Cet extrait d’un texte de Marcel Proust est un clin d’œil aux deux membres du Jury du Prix Albert Thibaudet, décerné annuellement à un ouvrage francophone de relations internationales. Antoine Compagnon, son président, et Serge Sur, membre, ont été élus respectivement à l’Académie française et à l’Académie des Sciences morales et politiques. Ceci à un mois d’intervalle, en décembre 2021 et janvier 2022.  

Proust n’a été membre d’aucune académie, mais son décès prématuré ne lui en a pas laissé le temps.
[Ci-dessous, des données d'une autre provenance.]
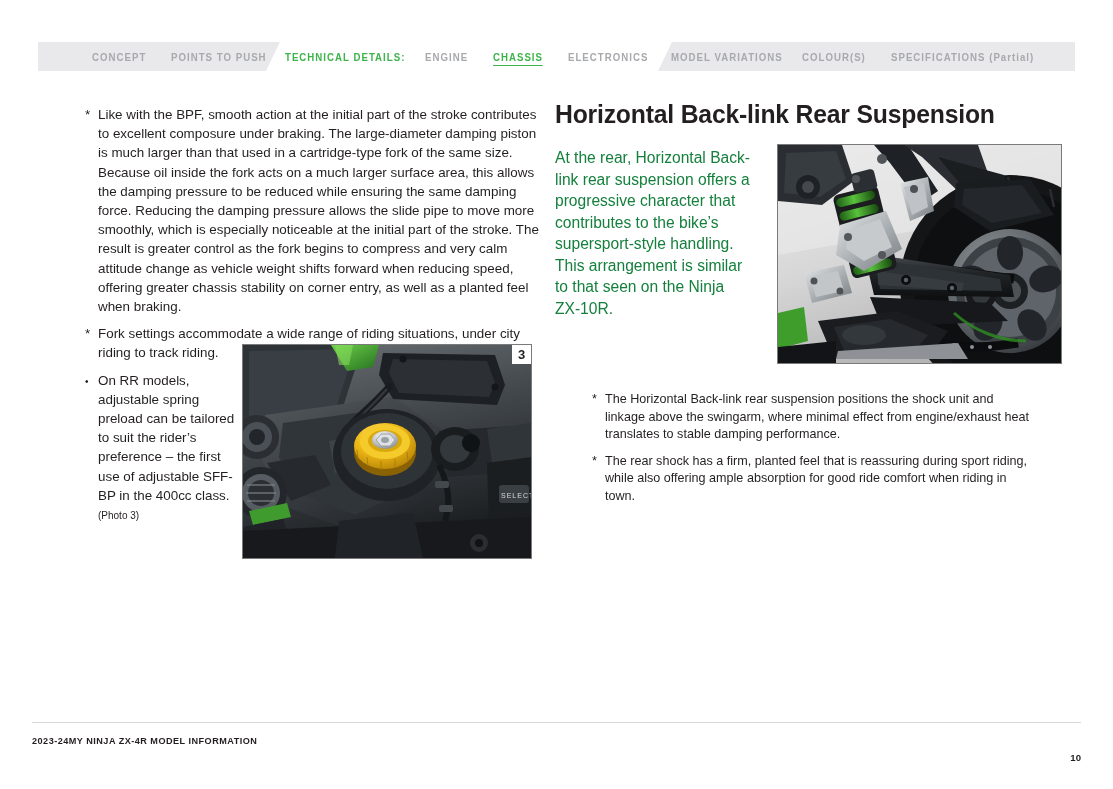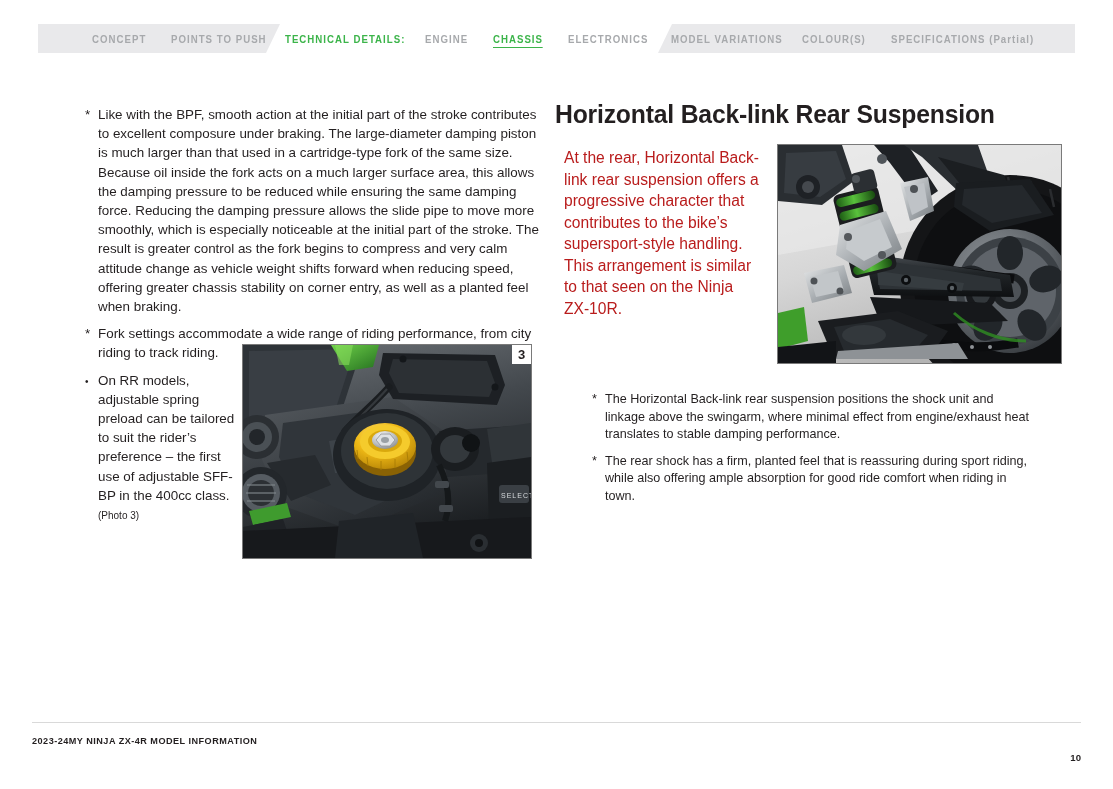--- a/index.html
+++ b/index.html
@@ -19,7 +19,7 @@
   #section-nav {
     position: absolute;
     left: 38px;
-    top: 24px;
+    top: 42px;
     width: 905px;
     height: 29px;
   }

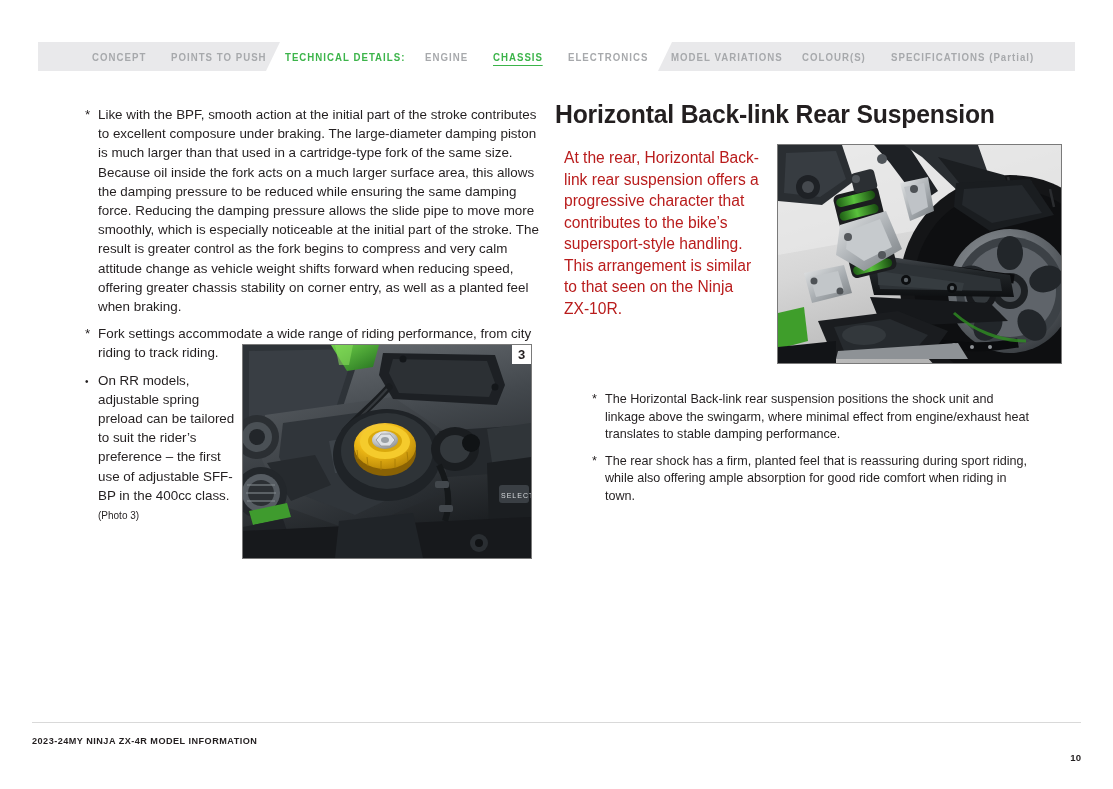--- a/index.html
+++ b/index.html
@@ -135,9 +135,9 @@
   .rc-intro {
     font-size: 15.6px;
     line-height: 21.5px;
-    color: #b91c1c;
+    color: #15803d;
     width: 196px;
-    margin: 9px;
+    margin: 0;
   }
   ul.bullets.small li {
     font-size: 12.6px;

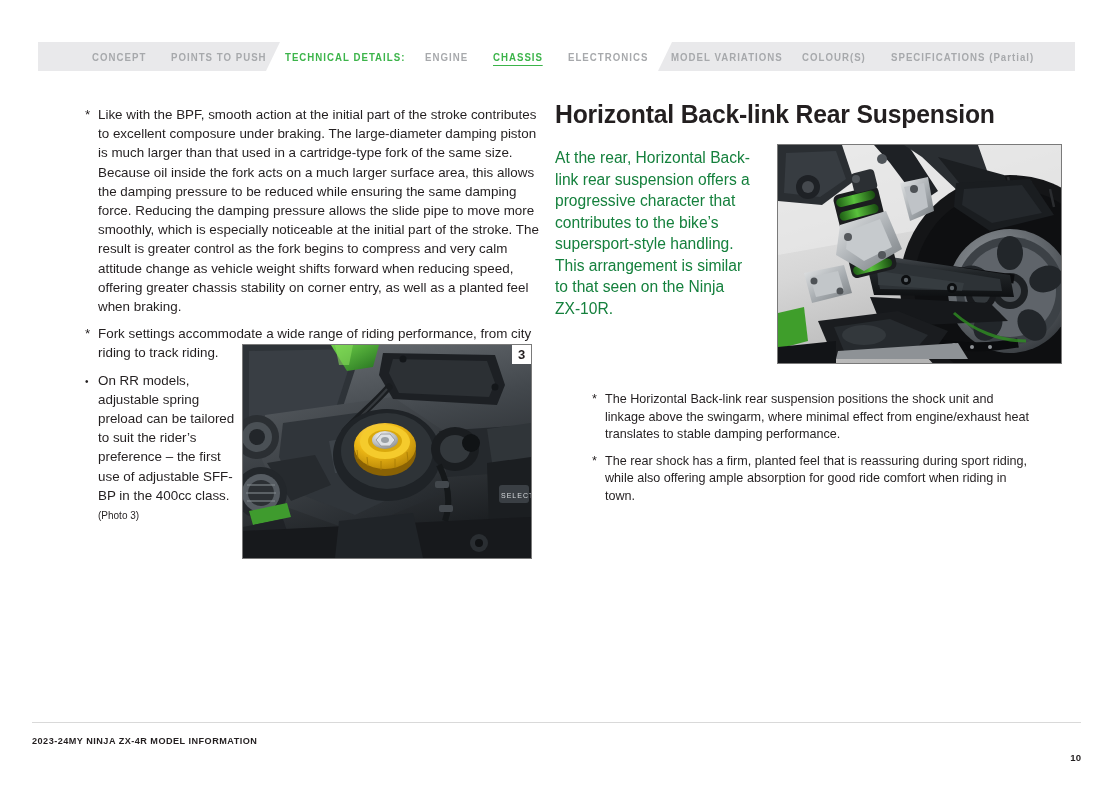--- a/index.html
+++ b/index.html
@@ -242,7 +242,7 @@
     </li>
     <li>
       <span class="mark">*</span>
-      <span>Fork settings accommodate a wide range of riding performance, from city riding to track riding.</span>
+      <span>Fork settings accommodate a wide range of riding situations, under city riding to track riding.</span>
     </li>
     <li style="padding-right:0;">
       <div id="left-photo-float"></div>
Dans ce texte, il présente avec humour la fièvre verte du prince Von***, qui veut devenir membre correspondant de l’Académie des Sciences morales et politiques et souhaite s’appuyer sur le Marquis de Norpois, ambassadeur et grand électeur. Mais comment obtenir son soutien ? Le prince Von*** cherche la clef. Pour apprécier le sel de ce passage, il convient de se souvenir que le Marquis de Norpois est le vieil amant de Madame de Villeparisis (prononcer Viparisi). La vieille dame a vécu une jeunesse agitée, de sorte que le Faubourg Saint Germain, bastion de l’aristocratie, s’est détournée de son salon. Le Marquis de Norpois entend le relancer. Inutile de dire que ce temps est révolu.

L’illustration musicale, un lied de Schubert, chanson en vert, est une allusion aux broderies vertes qui ornent les costumes académiques.

Marcel Proust 
A la recherche du temps perdu 
Le Coté de Guermantes, I

Le prince von*** n’avait plus qu’une ambition dans la vie, celle d’être élu membre correspondant de l’Académie des sciences morales et politiques, raison pour laquelle il était venu chez Mme de Villeparisis. Si lui, dont la femme était à la tête de la coterie la plus fermée de Berlin, avait sollicité d’être présenté chez la marquise, ce n’était pas qu’il en eût éprouvé d’abord le désir. Rongé depuis des années par cette ambition d’entrer à l’Institut, il n’avait malheureusement jamais pu voir monter au-dessus de cinq le nombre des Académiciens qui semblaient prêts à voter pour lui. Il savait que M. de Norpois disposait à lui seul d’au moins une dizaine de voix auxquelles il était capable, grâce à d’habiles tractations, d’en ajouter d’autres. Aussi le prince, qui l’avait connu en Russie quand ils y étaient tous deux ambassadeurs, était-il allé le voir et avait-il fait tout ce qu’il avait pu pour se le concilier. Mais il avait eu beau multiplier les amabilités, faire avoir au marquis des décorations russes, le citer dans des articles de politique étrangère, il avait eu devant lui un ingrat, un homme pour qui toutes ces prévenances avaient l’air de ne pas compter, qui n’avait pas fait avancer sa candidature d’un pas, ne lui avait même pas promis sa voix ! Sans doute M.de Norpois le recevait avec une extrême politesse, même ne voulait pas qu’il se dérangeât et « prît la peine de venir jusqu’à sa porte », se rendait lui-même à l’hôtel du prince et, quand le chevalier teutonique avait lancé : « Je voudrais bien être votre collègue », répondait d’un ton pénétré : « Ah ! Je serais très heureux ! » Et sans doute un naïf, un docteur Cottard, se fût dit : « Voyons, il est là chez moi, c’est lui qui a tenu à venir parce qu’il me considère comme un personnage plus important que lui, il me dit qu’il serait heureux que je sois de l’Académie, les mots ont tout de même un sens, que diable ! sans doute s’il ne me propose pas de voter pour moi, c’est qu’il n’y pense pas. Il parle trop de mon grand pouvoir, il doit croire que les alouettes me tombent toutes rôties, que j’ai autant de voix que j’en veux, et c’est pour cela qu’il ne m’offre pas la sienne, mais je n’ai qu’à le mettre au pied du mur, là, entre nous deux, et à lui dire : Hé bien! votez pour moi, et il sera obligé de le faire ».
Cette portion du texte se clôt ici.